How to complete this task
Transcribe exactly the lines that fall between the one holding "ordered by: Greta Leone -> Noemi Ricci" and the one holding "Set da Tavola", inclusive, from the entries below.

*** Supplied material ***

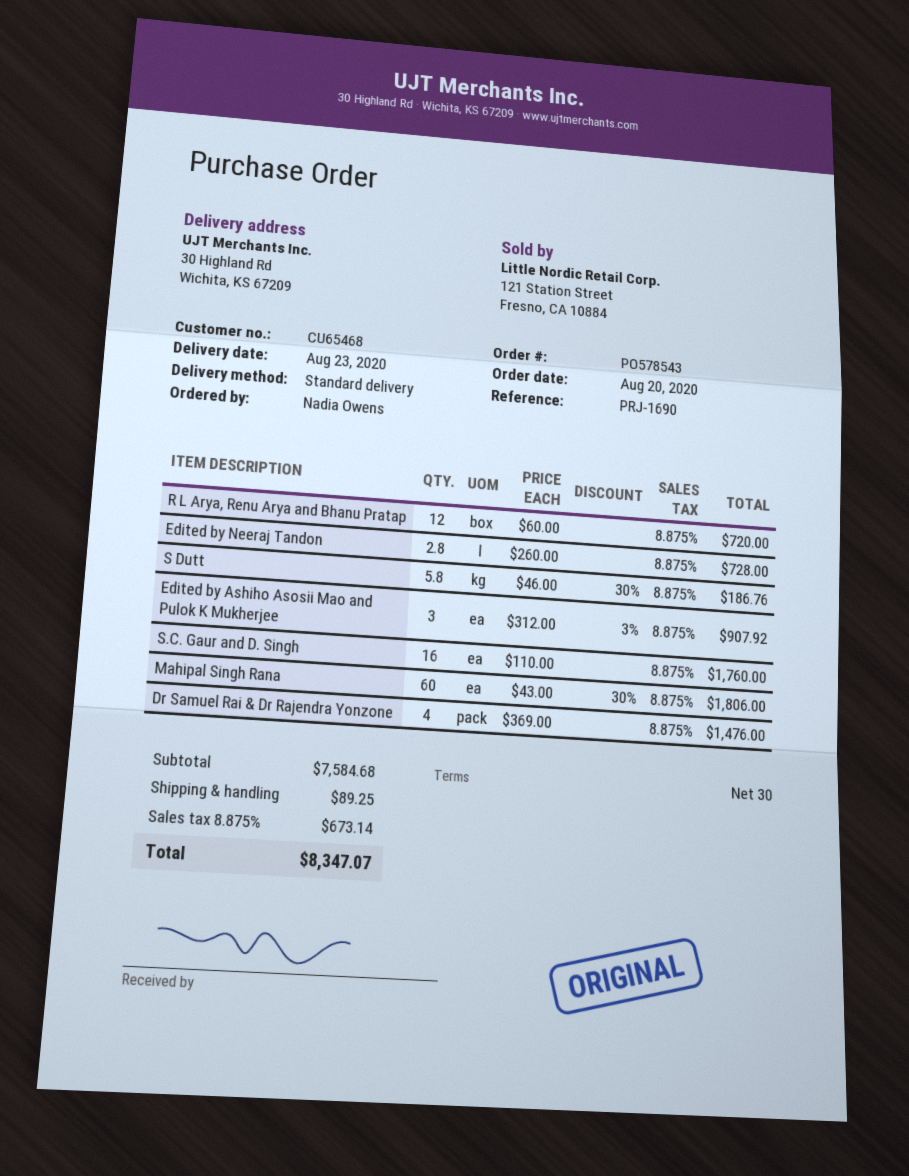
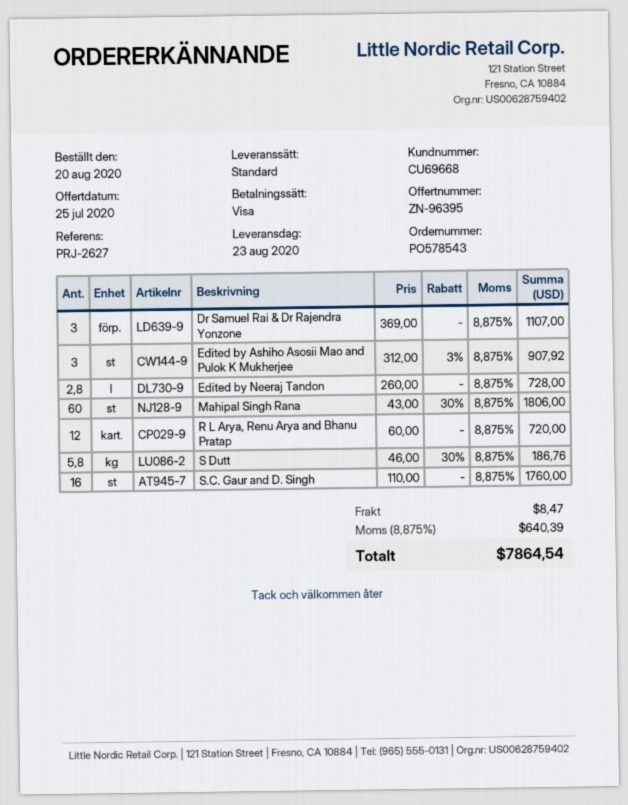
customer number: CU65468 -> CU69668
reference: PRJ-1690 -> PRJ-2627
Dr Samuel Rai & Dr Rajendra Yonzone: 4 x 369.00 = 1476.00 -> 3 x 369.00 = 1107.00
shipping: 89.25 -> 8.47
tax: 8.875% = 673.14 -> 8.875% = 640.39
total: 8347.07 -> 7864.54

*** End of Supplied material ***
*** Supplied material ***

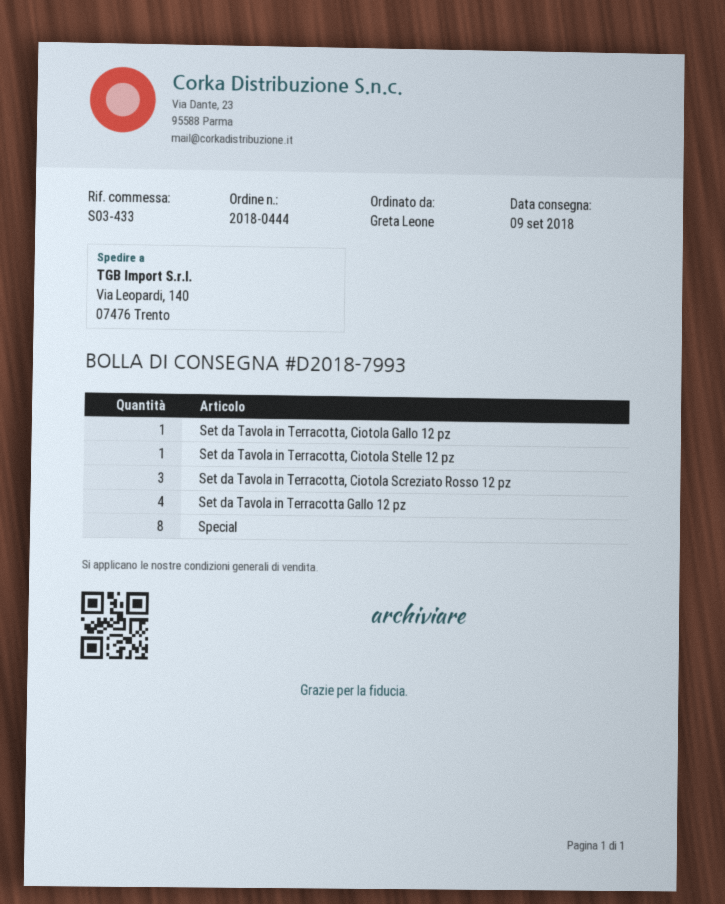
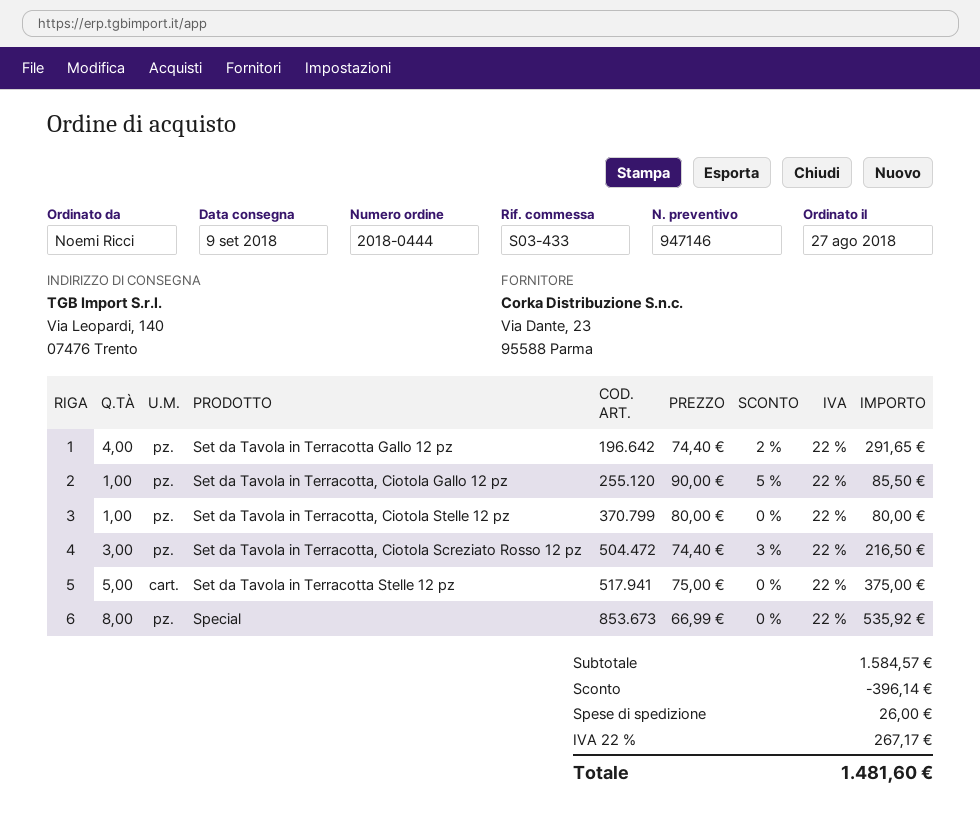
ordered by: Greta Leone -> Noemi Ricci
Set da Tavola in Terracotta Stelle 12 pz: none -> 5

*** End of Supplied material ***
*** Supplied material ***

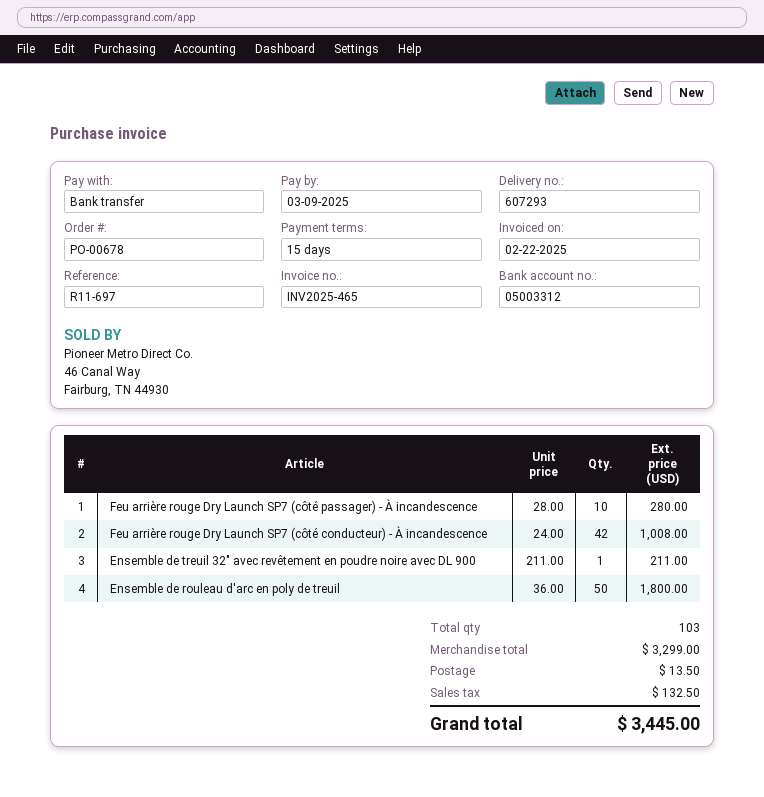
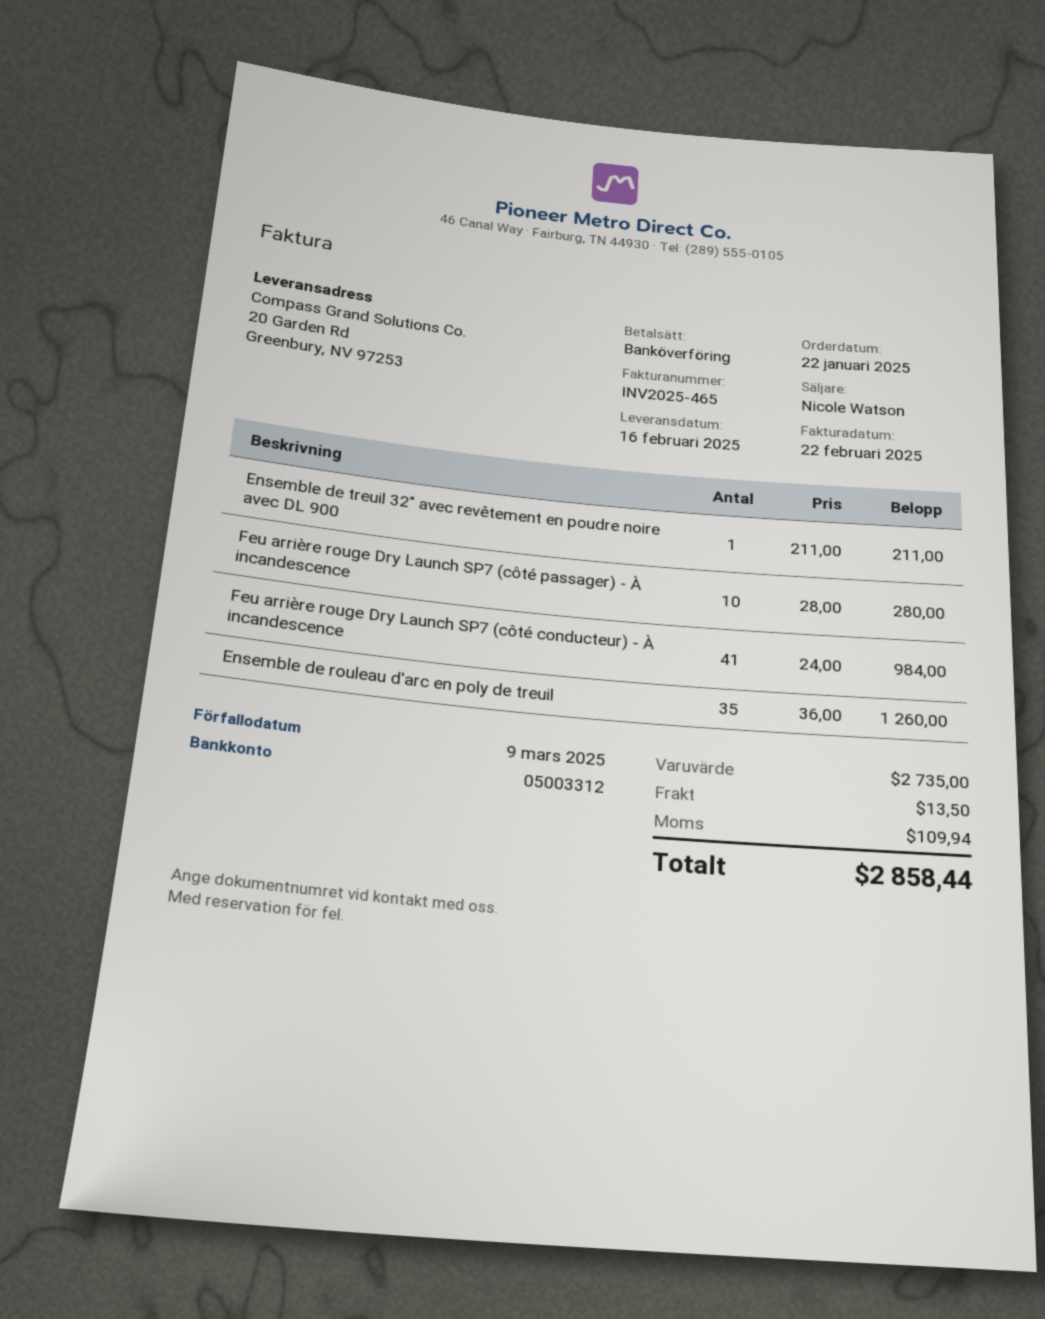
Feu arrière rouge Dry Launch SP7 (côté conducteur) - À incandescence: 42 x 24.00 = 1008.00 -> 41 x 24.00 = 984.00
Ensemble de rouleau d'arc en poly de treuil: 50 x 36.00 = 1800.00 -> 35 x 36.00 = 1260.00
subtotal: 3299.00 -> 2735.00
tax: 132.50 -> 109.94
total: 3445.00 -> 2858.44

*** End of Supplied material ***

Your solution
ordered by: Greta Leone -> Noemi Ricci
Set da Tavola in Terracotta Stelle 12 pz: none -> 5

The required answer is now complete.